In 2007, his first season with South Georgia, Stingley recorded a 10–6 record and advanced to the second round of the playoffs. In his second and final season with the Wildcats, he was named the 2008 Coach of the Year after the Wildcats finished with a 12–4 record, winning their final seven games to close out the regular season and captured first place in the league's South Division. The team also finished in the top ten in several statistical categories, including scoring defense, rushing defense and interceptions. While a head coach in af2, his overall record was 37 wins and 25 losses, a winning percentage of .597, including three postseason appearances.

On November 17, it was announced that Stingley had signed with the Bossier-Shreveport Battle Wings to become the team's defensive coordinator.

===Arena Football League===
On September 16, 2008, he was hired by the New Orleans VooDoo as their new defensive coordinator. On October 15, 2008, the VooDoo announced that the team was ceasing operations resulting in Stingley's contract being nullified. On September 16, 2010, he was hired by the reformed VooDoo as their head coach until June 26, 2011, when he was released during his first season. On May 21, 2012, he was named the head coach of the AFL's Pittsburgh Power.

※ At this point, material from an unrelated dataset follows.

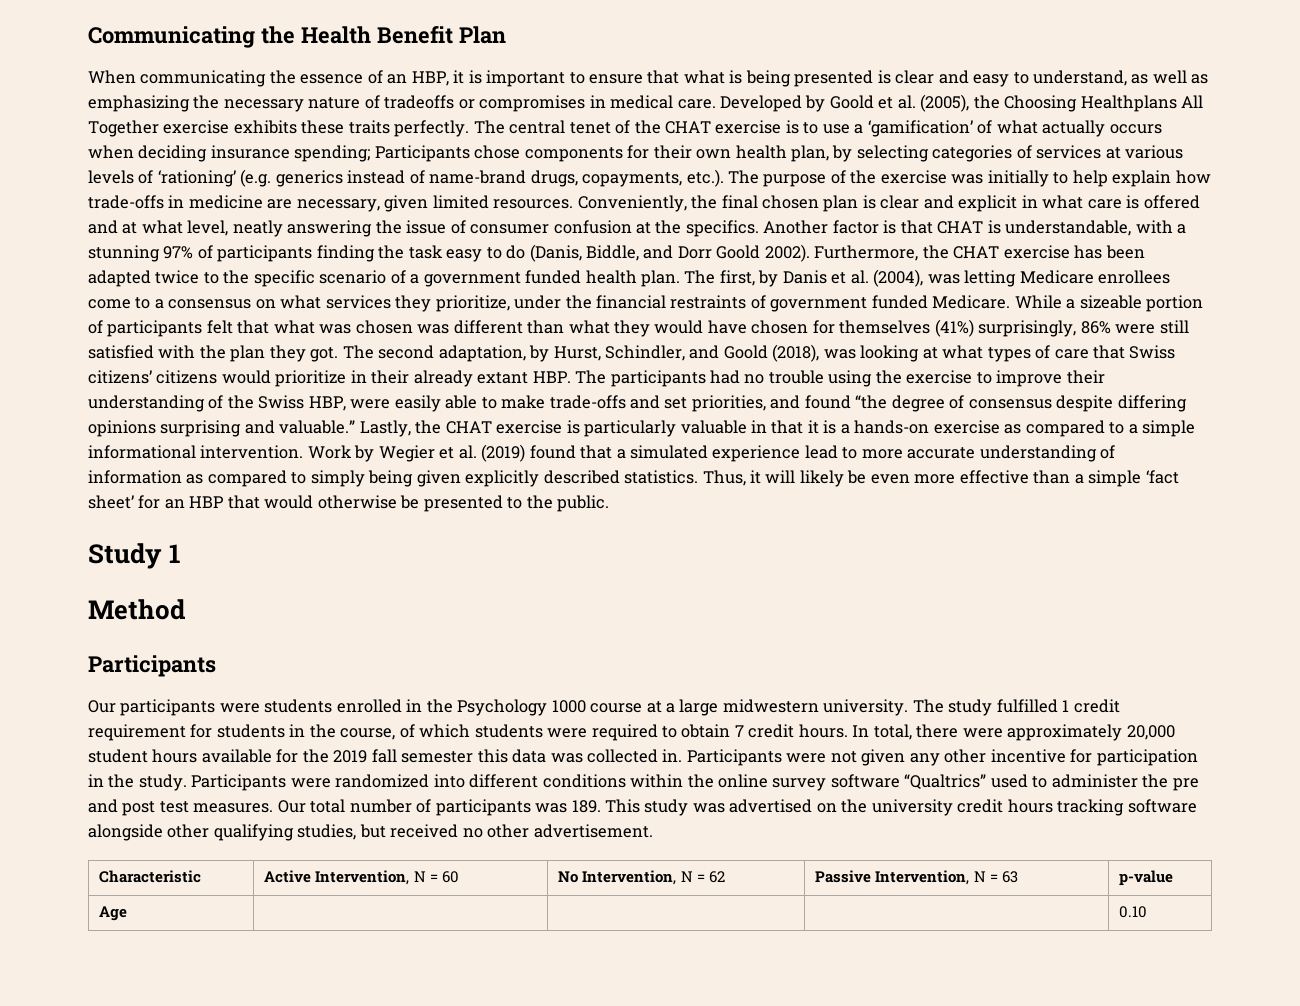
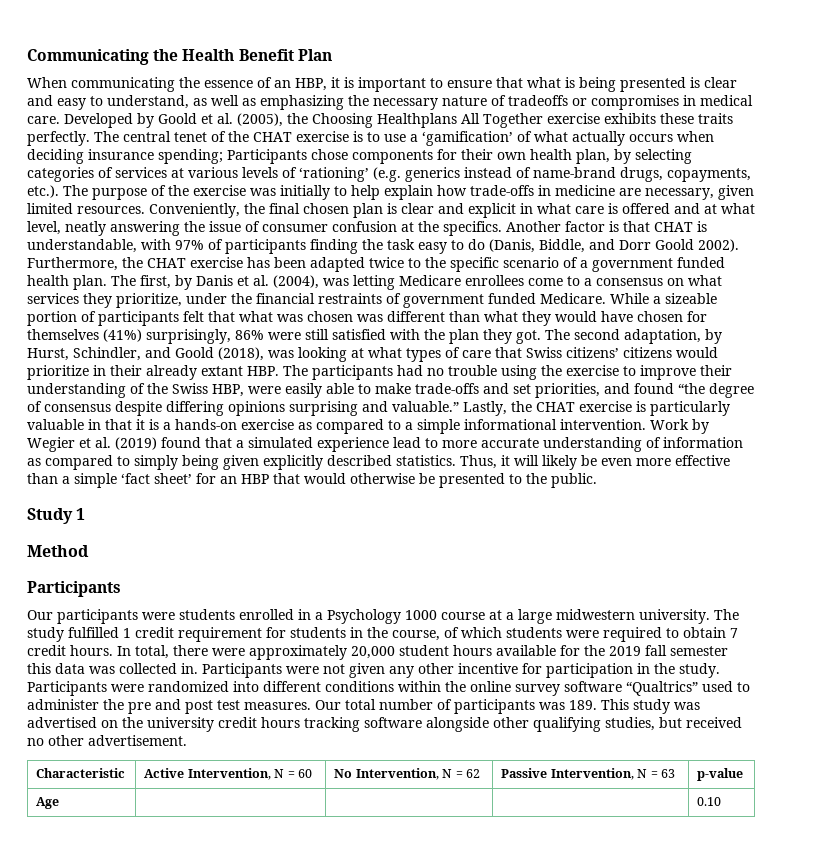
- Another factor is that CHAT is understandable, with a stunning 97% of participants finding the task easy to do (Danis, Biddle, and Dorr Goold 2002).
+ Another factor is that CHAT is understandable, with 97% of participants finding the task easy to do (Danis, Biddle, and Dorr Goold 2002).
- Our participants were students enrolled in the Psychology 1000 course at a large midwestern university.
+ Our participants were students enrolled in a Psychology 1000 course at a large midwestern university.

Stingley was announced as the first head coach of the Shanghai Skywalkers of the China Arena Football League (CAFL) in June 2016. The CAFL played one season in 2016 and all subsequent seasons have since been postponed. During the CAFL hiatus, he was also the head coach of the Georgia Doom of the American Arena League (AAL) for four games in 2018.

==Personal life==
Stingley is the youngest child of Darryl and Tina Stingley. He currently resides in Baton Rouge, Louisiana along with his wife Natasha and their four children Isis, Nahjha, Derek Jr., and Sanaa. Today he is the head coach of The Dunham School 7–8th grade football team.